Наконец настало время, когда ему лишь изредка удавалось блеснуть своим искусством
перед публикой. А в итоге, чтобы совсем не утратить мастерства, он стал рассказывать
их вслух самому себе, когда, как он думал, рядом никого не было, при этом он
сопровождал свой рассказ положенной жестикуляцией и выразительностью — словом,
использовал все традиционные приемы устного рассказа, как если бы выступал перед
многочисленной аудиторией, собравшейся у очага. Его сын Пэтс как-то говорил мне, что
ему случалось заставать отца за рассказыванием историй безответной каменной стене,
когда рядом мирно паслись коровы. Иной раз отец, возвращаясь с рынка, шел следом за
старой серой кобылой и рассказывал свои истории задку телеги!»

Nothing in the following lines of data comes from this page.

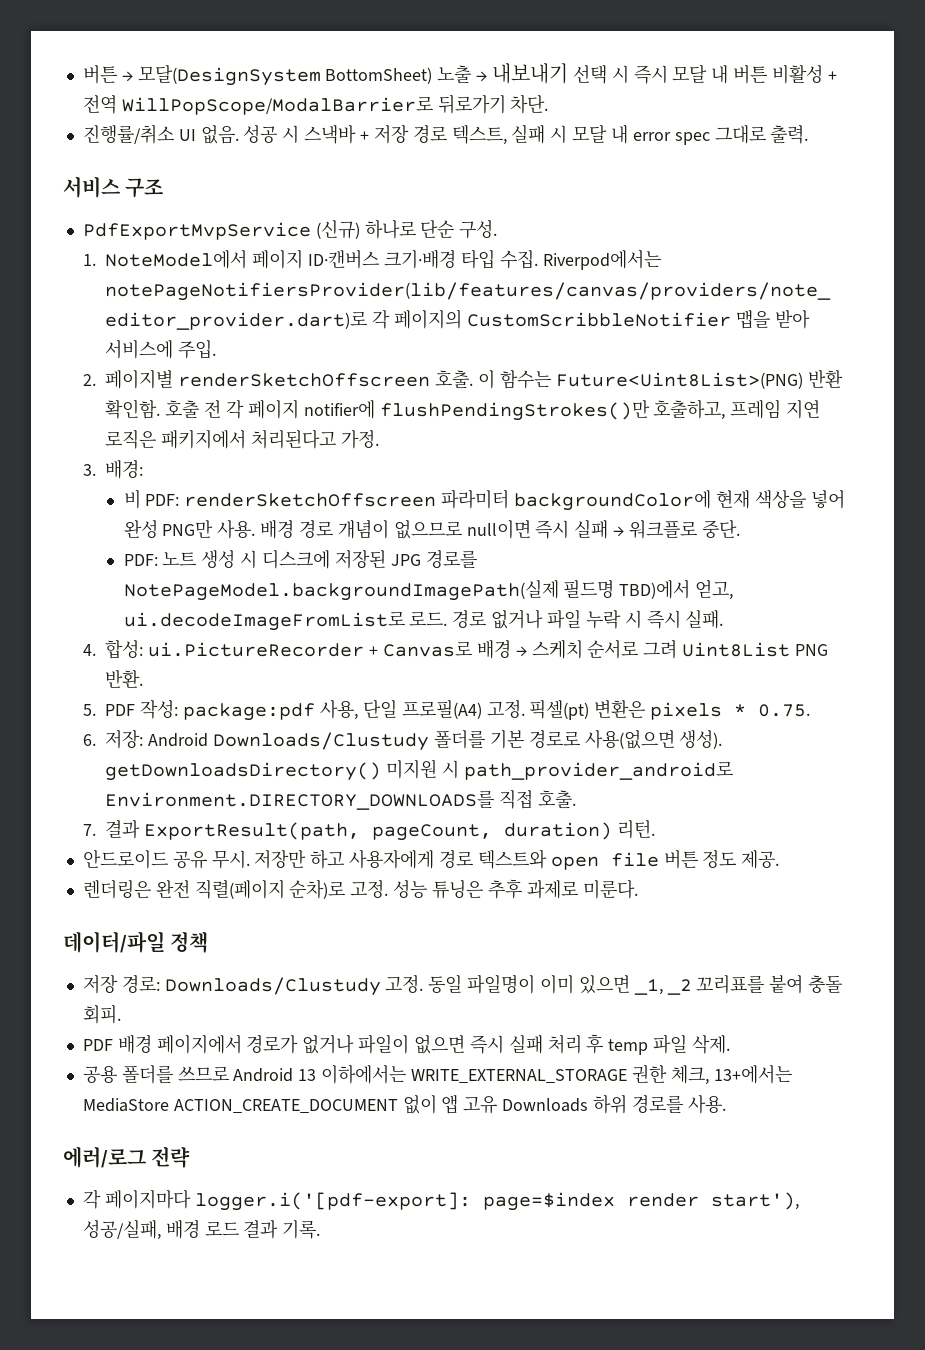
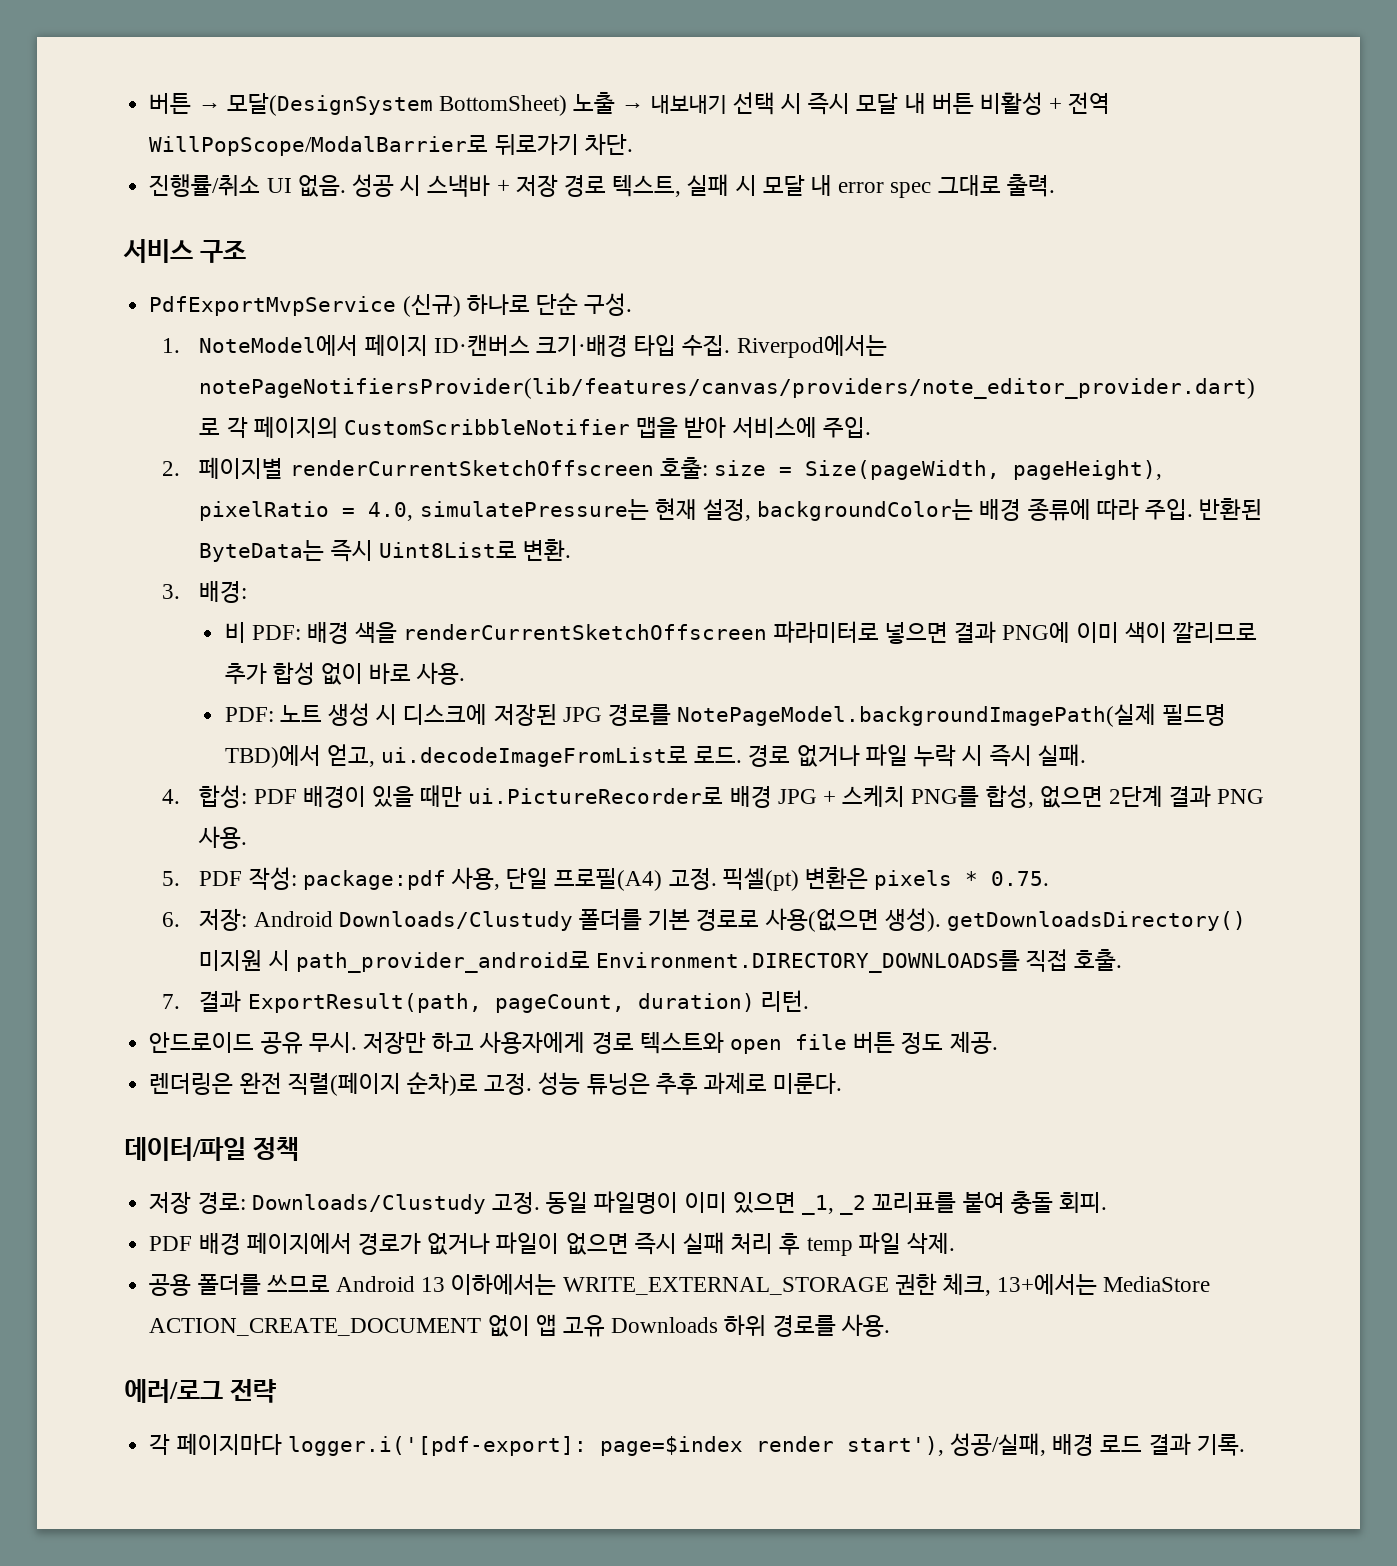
- 2. 페이지별 renderSketchOffscreen 호출. 이 함수는 Future<Uint8List>(PNG) 반환 확인함. 호출 전 각 페이지 notifier에 flushPendingStrokes()만 호출하고, 프레임 지연 로직은 패키지에서 처리된다고 가정.
+ 2. 페이지별 renderCurrentSketchOffscreen 호출: size = Size(pageWidth, pageHeight), pixelRatio = 4.0, simulatePressure는 현재 설정, backgroundColor는 배경 종류에 따라 주입. 반환된 ByteData는 즉시 Uint8List로 변환.
  3. 배경:
- 비 PDF: renderSketchOffscreen 파라미터 backgroundColor에 현재 색상을 넣어 완성 PNG만 사용. 배경 경로 개념이 없으므로 null이면 즉시 실패 → 워크플로 중단.
+ 비 PDF: 배경 색을 renderCurrentSketchOffscreen 파라미터로 넣으면 결과 PNG에 이미 색이 깔리므로 추가 합성 없이 바로 사용.
- 4. 합성: ui.PictureRecorder + Canvas로 배경 → 스케치 순서로 그려 Uint8List PNG 반환.
+ 4. 합성: PDF 배경이 있을 때만 ui.PictureRecorder로 배경 JPG + 스케치 PNG를 합성, 없으면 2단계 결과 PNG 사용.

В сельской среде традиционные сказания теряли популярность, зато к ним начали
проявлять интерес ученые. Они прилежно записывали их, классифицировали
содержащиеся в них мотивы и пытались проследить историю сюжетов. Но если самим
сказителям и их неграмотным слушателям не составляло труда поверить в чудеса всех
этих повестей, то современные ученые, отравленные рационализмом и
материалистическим уклоном современного образования, не могут принять их с той же
наивной верой. Для многих народные сказания правдивы лишь в том смысле, что в
совокупности с многочисленными другими данными о народных верованиях и обрядах
они дают материал для реконструкции древнейшей истории человечества.

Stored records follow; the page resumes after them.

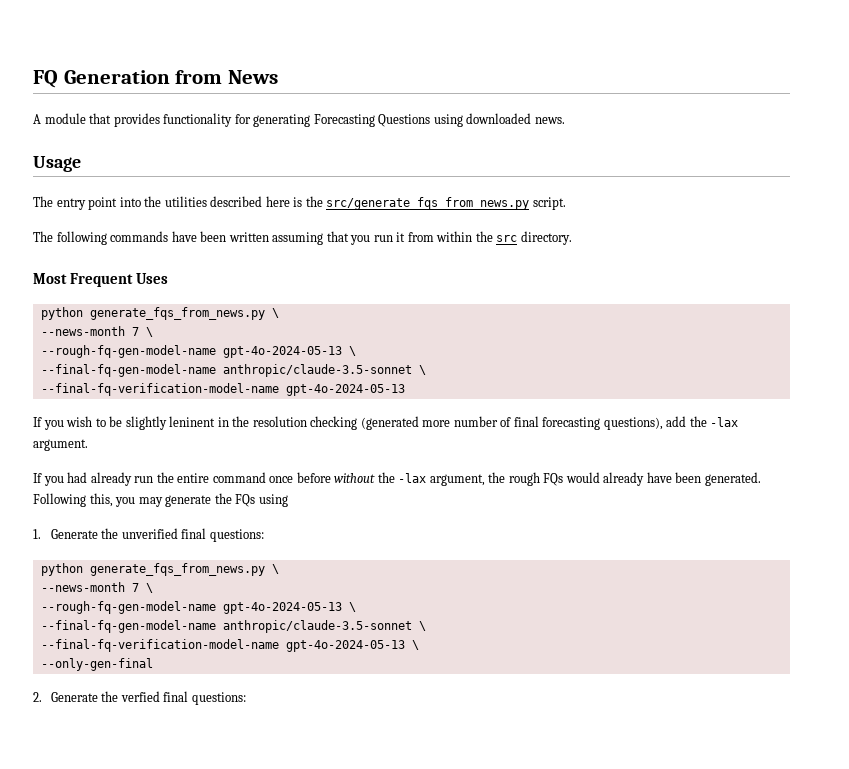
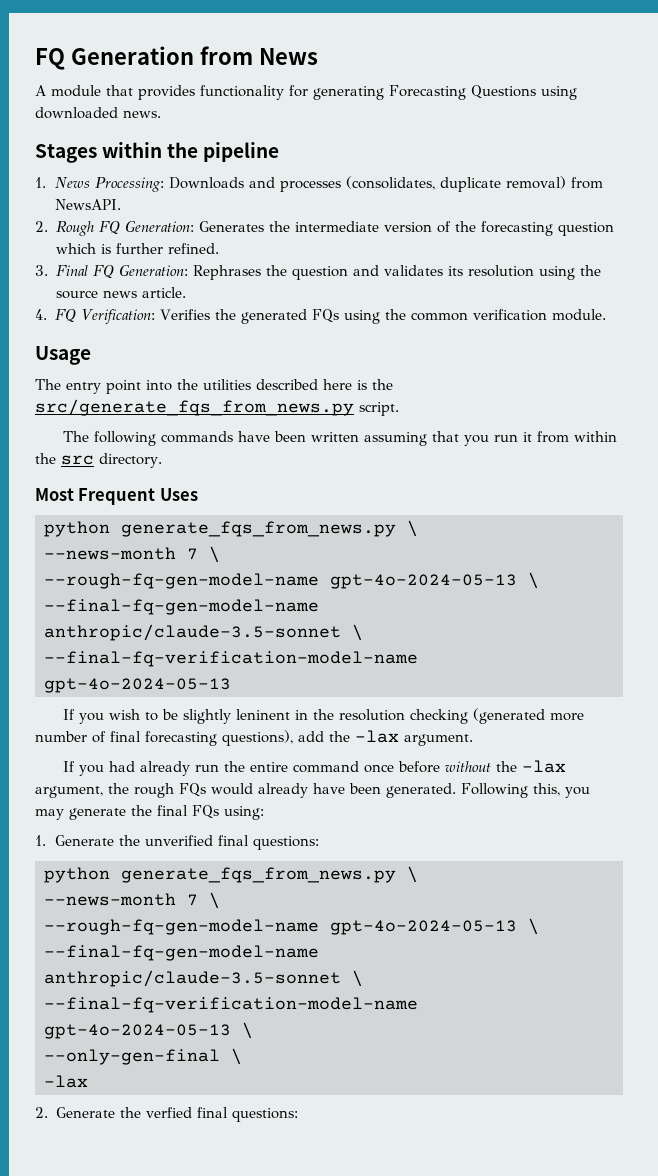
+ Stages within the pipeline
+ 1. News Processing: Downloads and processes (consolidates, duplicate removal) from NewsAPI.
+ 2. Rough FQ Generation: Generates the intermediate version of the forecasting question which is further refined.
+ 3. Final FQ Generation: Rephrases the question and validates its resolution using the source news article.
+ 4. FQ Verification: Verifies the generated FQs using the common verification module.
- Following this, you may generate the FQs using
+ Following this, you may generate the final FQs using:
- --only-gen-final
+ --only-gen-final \
+ -lax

Самостоятельной внутренней ценности они как бы и не имеют. Одно или два поколения
назад их принято было относить за счет «болезни языка» или считать примером
«примитивной науки», «примитивной философии», «плодотворящей магии» или
«детством словесности». Но скептицизм писателей, которые никогда не ставили под
сомнение адекватность нынешних эволюционистских теорий, зачастую противоречил их
собственной жизненной практике. В шестьдесят лет Джеймс Фрэзер по-прежнему не мог
объяснить себе, зачем он занимается сравнительной мифологией: «Если мы тратим всю
свою жизнь на попытки узнать что-то такое, что узнать невозможно и что, если все же
будет узнано, окажется совершенно никчемным, то что мы можем сказать в свою
защиту? Боюсь, что очень мало». И все-таки он продолжал заниматься этими
«совершенно никчемными» вещами оставшиеся двадцать семь лет своей долгой жизни.